O Ibravin comemora um aumento de mais de dois dígitos das vendas de espumantes registrado em 2015. Para o vice-presidente do Ibravin, o consumo da bebida de fabricação brasileira já virou uma tradição. “Nós temos uma qualidade que é reconhecida pelo consumidor e o consumo de espumantes é muito forte em todas as regiões do País em várias datas comemorativas,” explica.

Suco de uva: boom nos últimos anos — Já o consumo de suco de uva teve um aumento de mais de 30% no Brasil em 2015, e um aumento superior a 90% na média dos últimos cinco anos. Toda essa expansão é atribuída a investimentos em qualidade e também à promoção dos benefícios que o produto promove à saúde. “Existiu nos últimos anos uma divulgação muito grande em programas nacionais de televisão sobre os benefícios do suco de uva, que são parecidos aos do vinho. Isso acabou repercutindo muito fortemente nas vendas,” justifica Ló.

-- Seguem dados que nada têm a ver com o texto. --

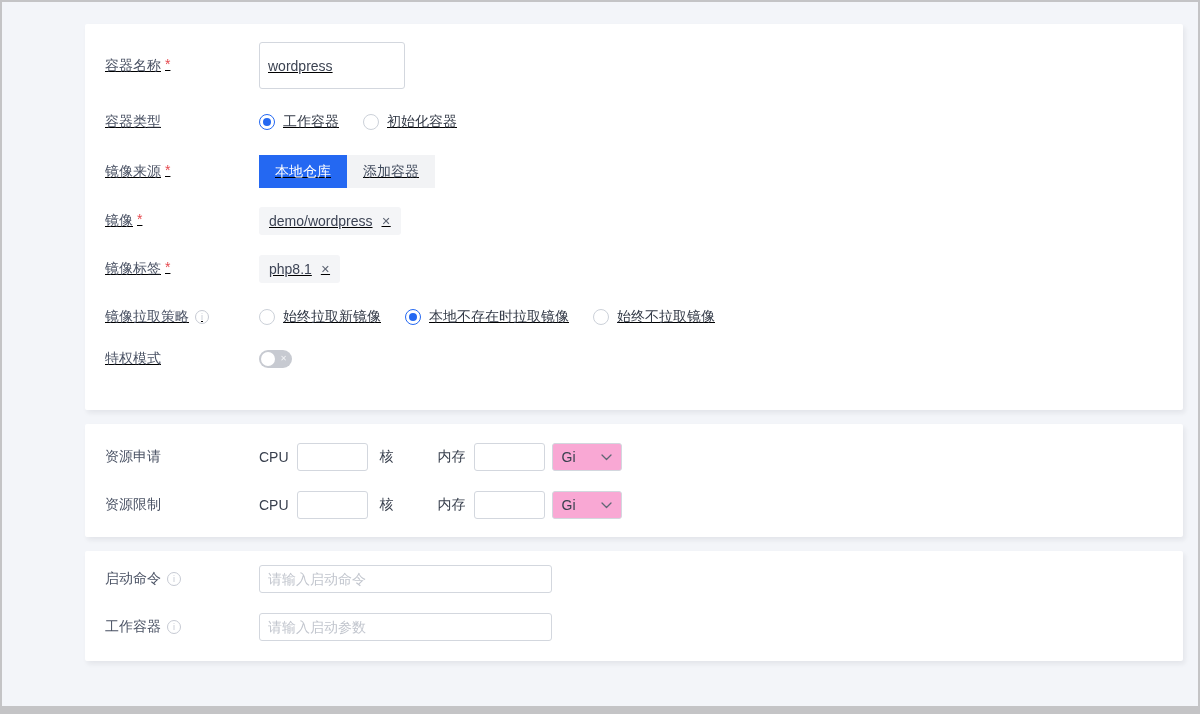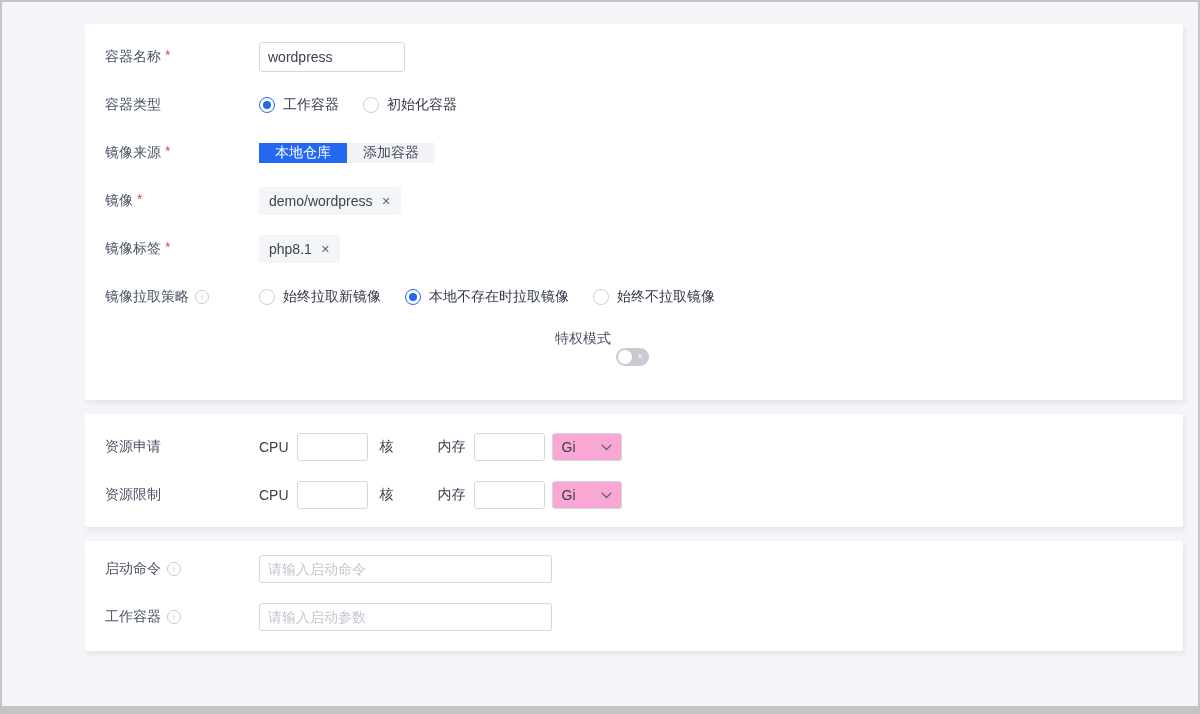--- a/index.html
+++ b/index.html
@@ -29,7 +29,7 @@
     box-shadow: 2px 3px 5px rgba(31,35,41,0.07);
     margin-bottom: 14px;
   }
-  .card-basic   { padding: 18px 24px 30px 20px; }
+  .card-basic   { padding: 18px 24px 30px 20px; text-decoration: underline; }
   .card-res     { padding: 19px 24px 18px 20px; }
   .card-startup { padding: 14px 24px 20px 20px; }
 

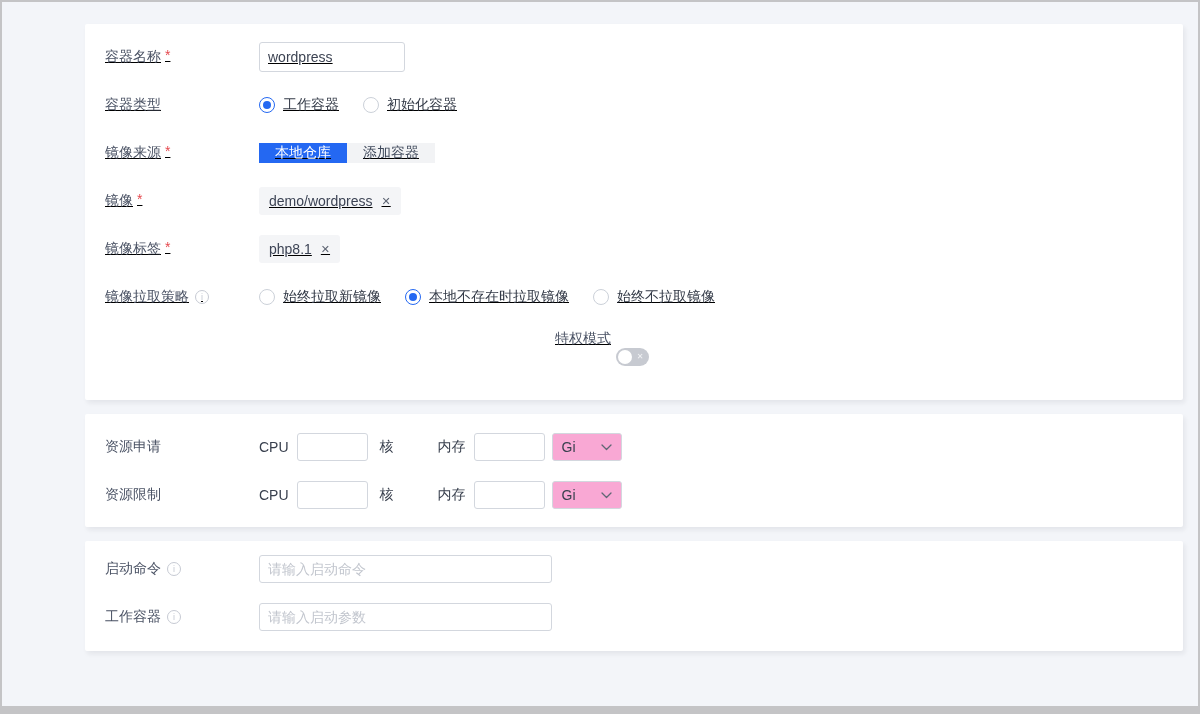--- a/index.html
+++ b/index.html
@@ -54,7 +54,7 @@
 
   
   .text-input {
-    height: 30px; width: 146px;
+    height: 47px; width: 146px;
     border: 1px solid #d3d7de; border-radius: 3px; background: #fff;
     padding: 0 8px; font-size: 14px; color: #3c4352; outline: none;
     font-family: inherit;

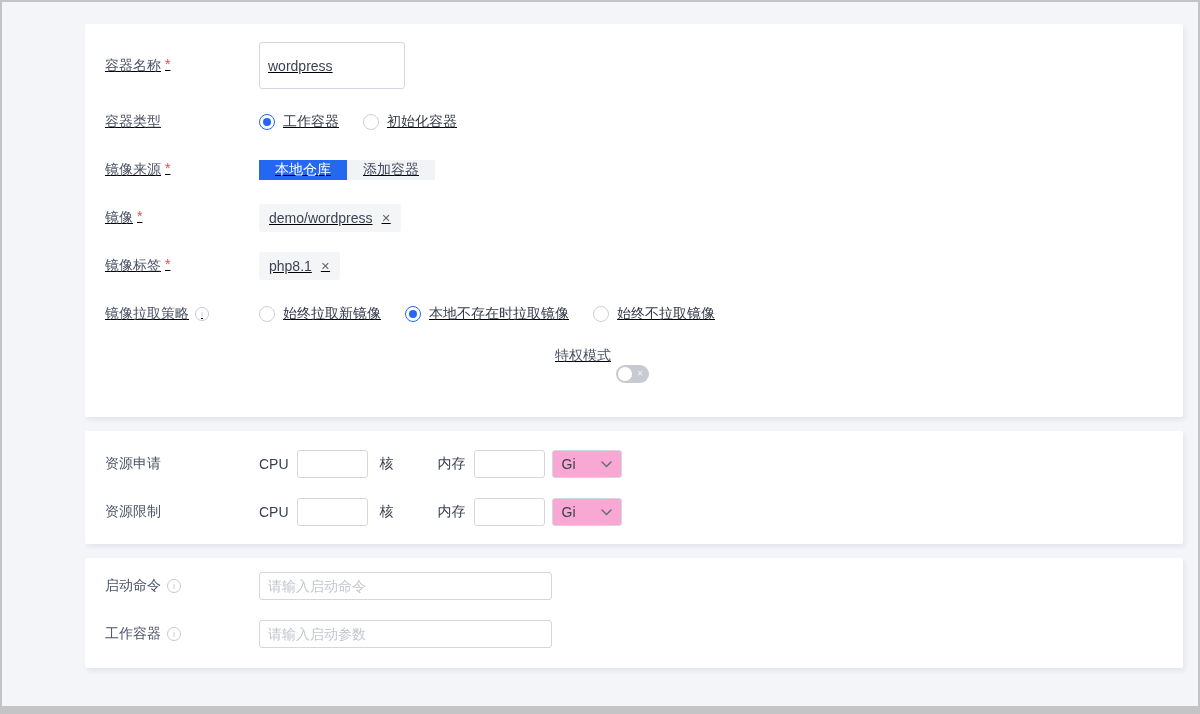--- a/index.html
+++ b/index.html
@@ -77,7 +77,7 @@
 
   .seg { display: flex; }
   .seg-btn {
-    height: 20px; min-width: 88px; padding: 0 16px;
+    height: 33px; min-width: 88px; padding: 0 16px;
     display: flex; align-items: center; justify-content: center;
     font-size: 14px; cursor: pointer;
   }

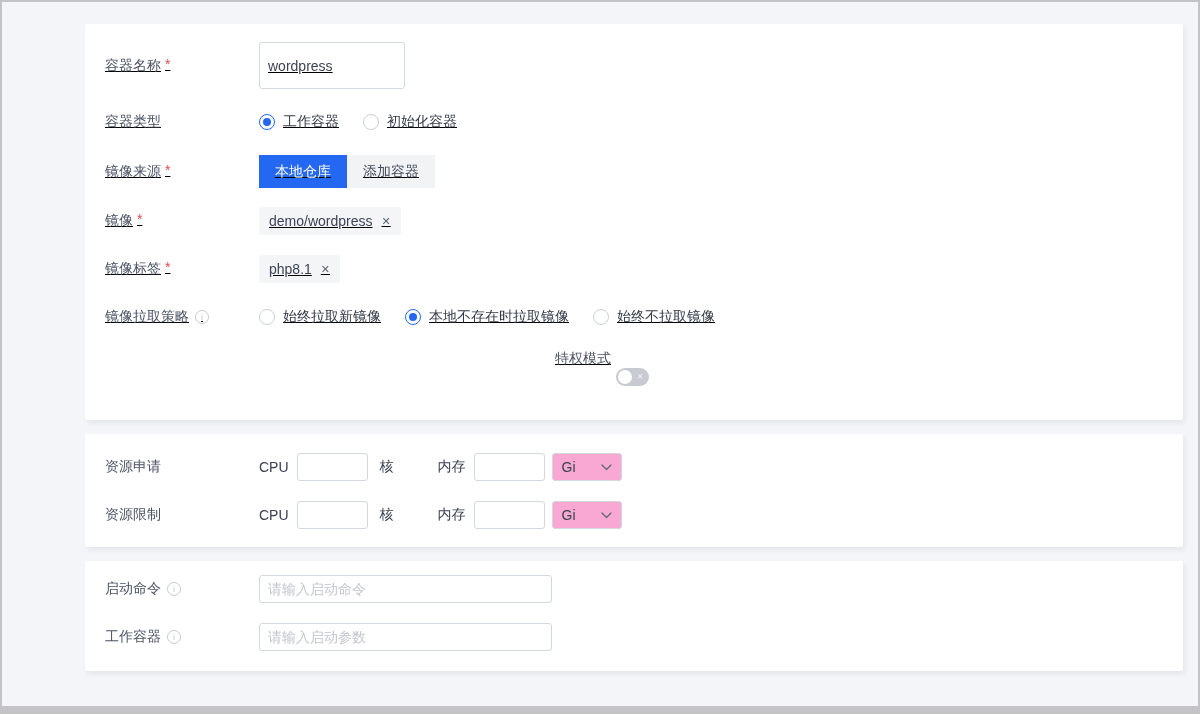--- a/index.html
+++ b/index.html
@@ -103,7 +103,7 @@
     position: absolute; right: 5px; top: 50%; transform: translateY(-52%);
     color: #f2f3f5; font-size: 8px; line-height: 1;
   }
-  .priv-row { align-items: center; flex-direction: column; }
+  .priv-row { align-items: flex-start; }
   .priv-row .lbl { height: 18px; }
   .hint { font-size: 13px; color: #9aa1ad; margin-top: 11px; }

O consumo de suco de uva teve um aumento de mais de 30% em 2015 e um incremento superior a 90% na média dos últimos cinco anos

E algumas medidas que tentam melhorar a competitividade do setor vitivinícola estão paralisadas em função da indefinição do processo de impeachment da presidente afastada Dilma Rousseff, segundo explica o pesquisador da Embrapa Uva e Vinho José Fernando Protas da Silva. Conforme ele, antes o Modervitis, Programa de Modernização da Vitivinicultura, da Embrapa, que visava modernizar a produção vitivinícola no Brasil, estava atrelado ao antigo Ministério do Desenvolvimento Agrário, que foi substituído pelo Ministério de Desenvolvimento Social e Agrário na gestão Michel Temer.

Para se ter uma ideia, as licitações relacionadas ao programa para assistência técnica foram paralisadas. “Não sabemos se vai voltar a presidente Dilma ou se fica o Temer. Se ficar o Temer, o programa ficará atrelado ao Ministério da Agricultura,” afirma o pesquisador. Silva ressalta que o trabalho da Embrapa Uva e Vinho, de Bento Gonçalves/RS, já gerou resultados em termos de agregação de valor no estado, tanto para os produtores de vinho como de suco. “Nós temos ainda muito o que trabalhar na integração entre indústria e produtor, mas já avançamos muito no que se refere a agregar valor. A maior parte dos sucos de uva e dos vinhos de garrafão são engarrafados no próprio estado. Isso já faz toda a diferença,” relata o pesquisador.